N and P dynamics in the litter layer and soil of Mexican semi-arid forests, state of Morelos

In central Mexico, it is common for farmers to retain useful trees in abandoned lands after maize cultivation, creating a park-like landscape of scattered trees for extensive livestock grazing, among other land uses (mature forests, secondary forests, and livestock grazing in secondary forests). Among these trees Acacia cochliancantha and Ipomoea arborescens are the most common species associated with this land use in the region. The objective of this study was to assess the effects of both tree species on soil N and P recycling. To this end, we measured N and P concentrations in leaves of both species; and the seasonal N and P (total and dissolved) content in the litter, and total N and P, inorganic N, and bicarbonate-extractable-P concentrations, and the N transformations in the soil, in samples collected under crown of Acacia and Ipomoea and in open areas. Trees of different species varied in their capacity to cycle N. The leaves of Acacia were richer in N than those of Ipomoea (29.7 and 25.0 mg N g⁻¹, respectively), and nutrient resorption was higher in leguminous trees than in Ipomoea (by 20% in the case of N, and 35% in the case of P). Acacia trees had higher effects on soils than Ipomoea trees, like consistent increases of N concentrations (by 30% in the case of total N, and by 50% in the case of inorganic N) and transformations (N mineralization and nitrification in rainy season increases by a factor of 20 and 36, respectively).

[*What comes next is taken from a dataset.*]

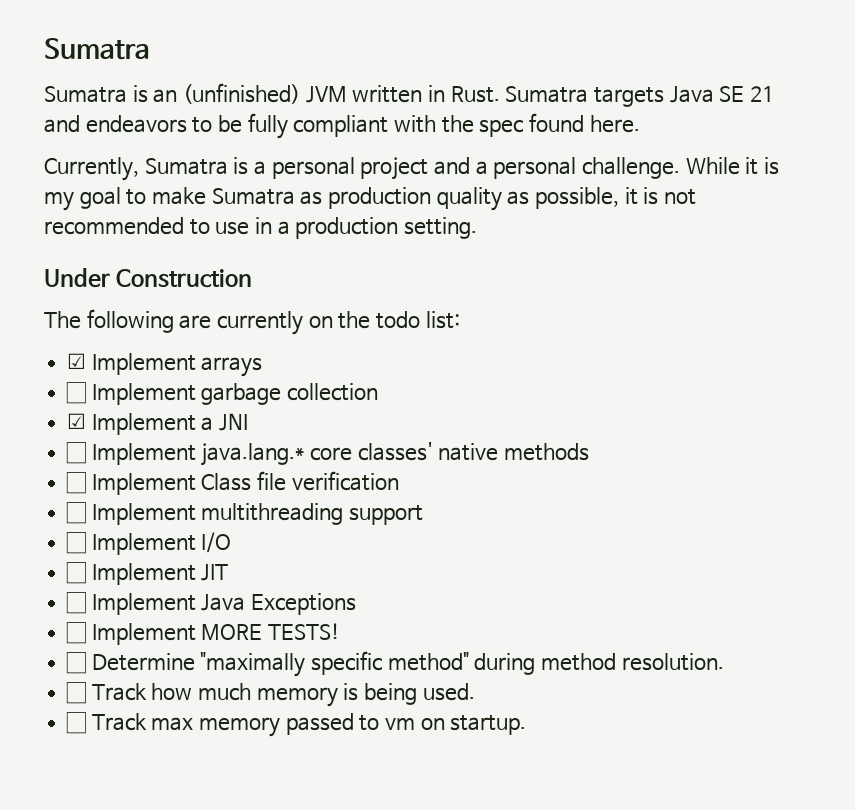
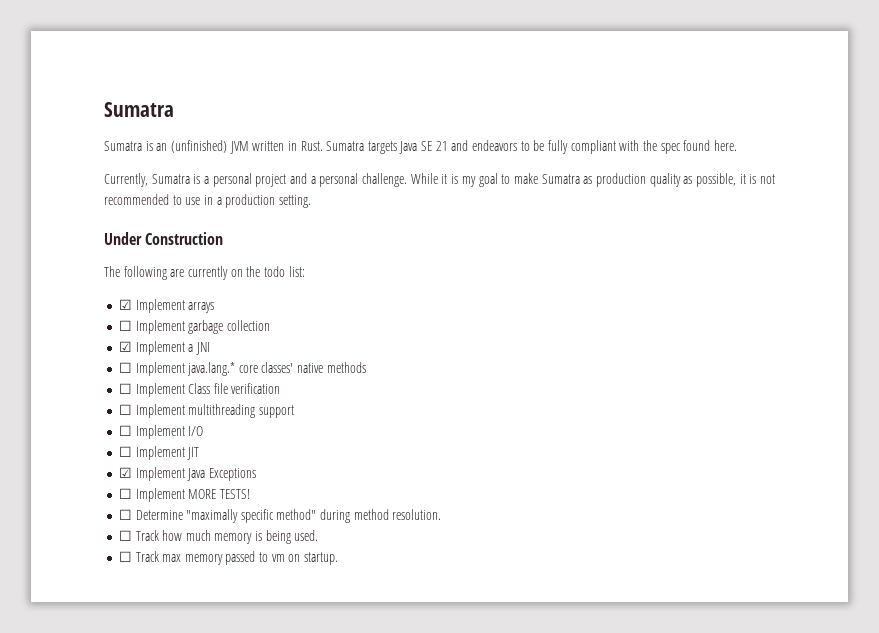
- ☐ Implement Java Exceptions
+ ☑ Implement Java Exceptions

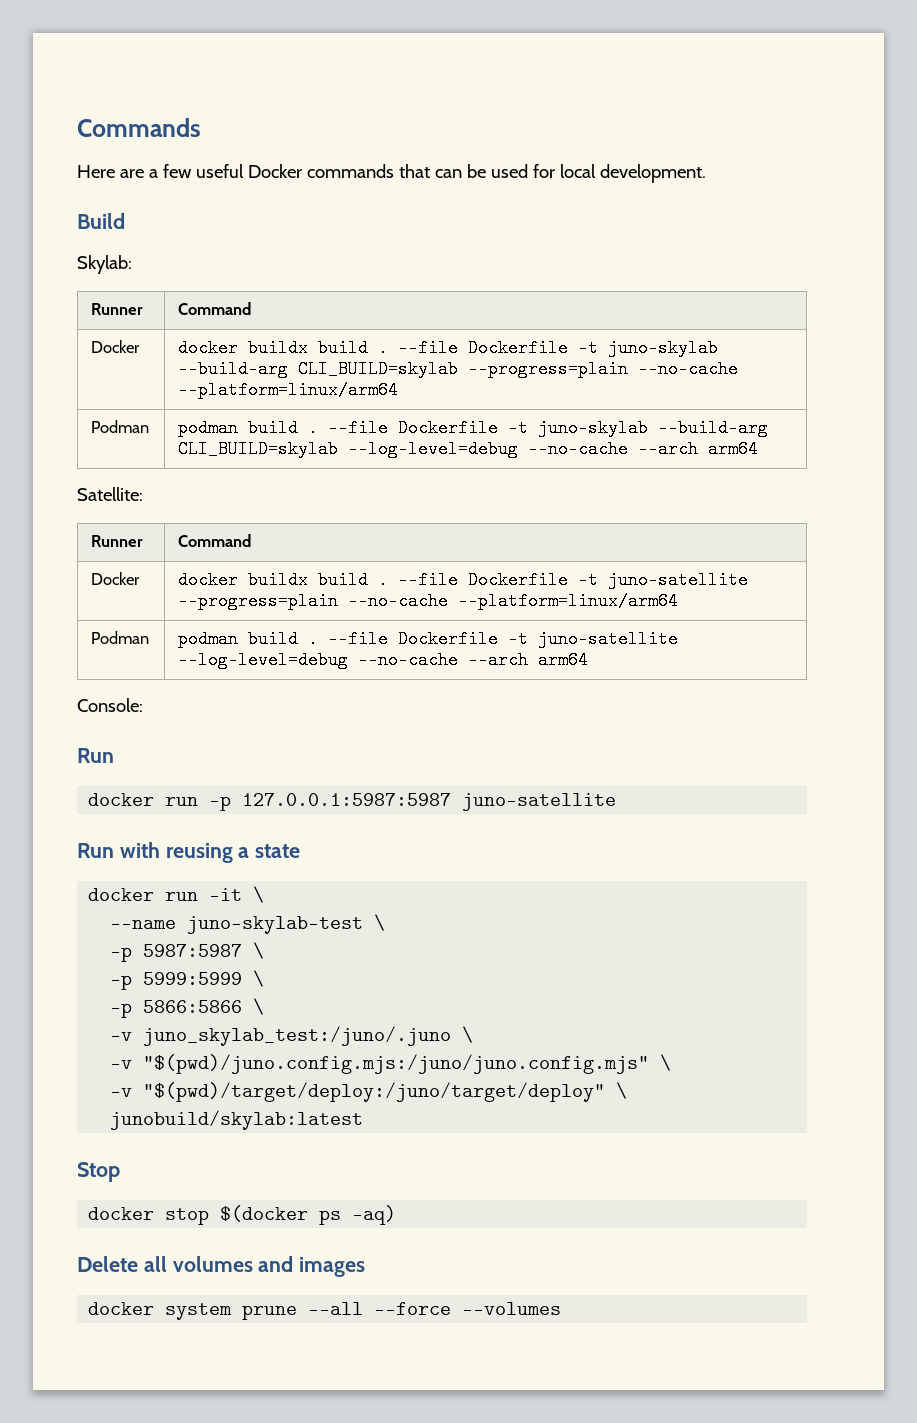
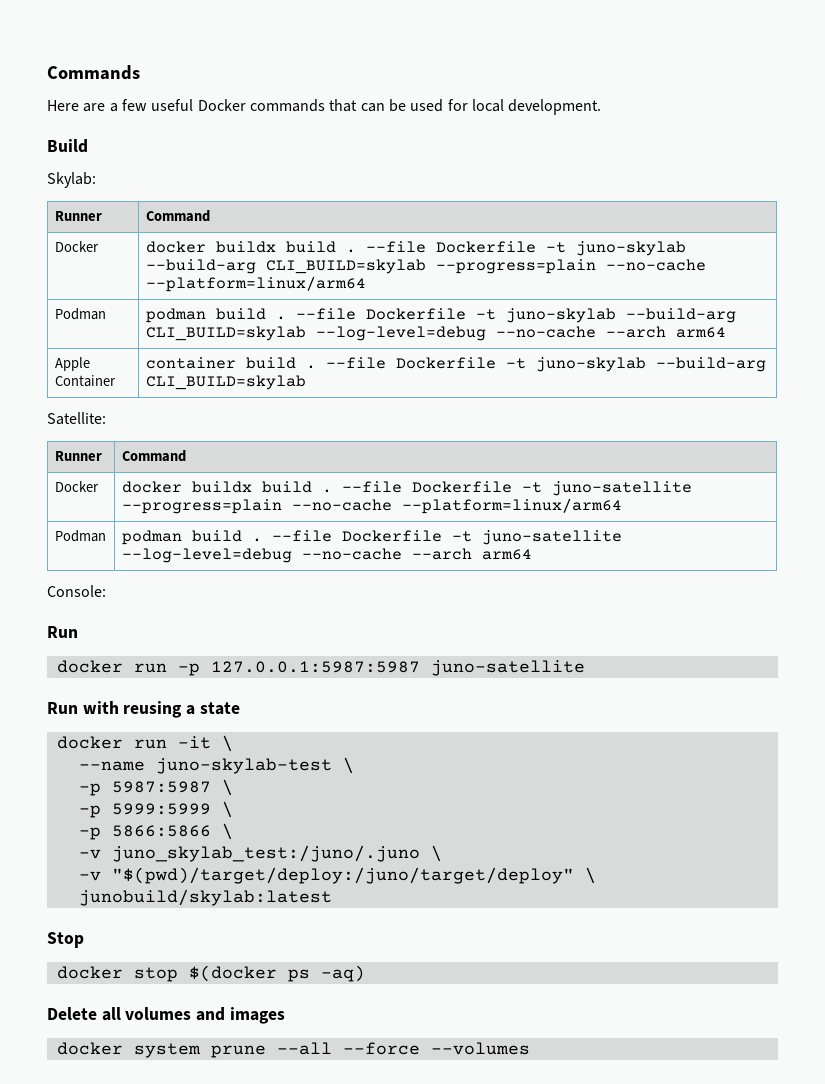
+ Apple Container | container build . --file Dockerfile -t juno-skylab --build-arg CLI_BUILD=skylab
- -v "$(pwd)/juno.config.mjs:/juno/juno.config.mjs" \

On the other hand, Ipomoea produced senescent leaves and accumulated forest litter with less P concentration (0.8 and 0.7 mg P g⁻¹, respectively) in relation to Acacia (senescent leaves: 1.3 mg P g⁻¹; litter: 1.1 mg P g⁻¹), reflecting the lower availability of the nutrient in the soil. The total litter N and P pools decreased in the rainy season under crown of both species, as the dissolved P pool did. The total soil N and P concentrations did not change with sampling season. However, potential N transformations and bicarbonate P under both species were higher in dry season than in rainy season samples. Comparison with other land uses in the region suggests that the Acacia–Ipomoea system cycles low quantity of nutrients, but there are no notable differences in the availability of P in the soils. These results demonstrate that scattered trees improve the N and P cycling following the discontinuation of agricultural practices, and the effects will vary depending on the tree species.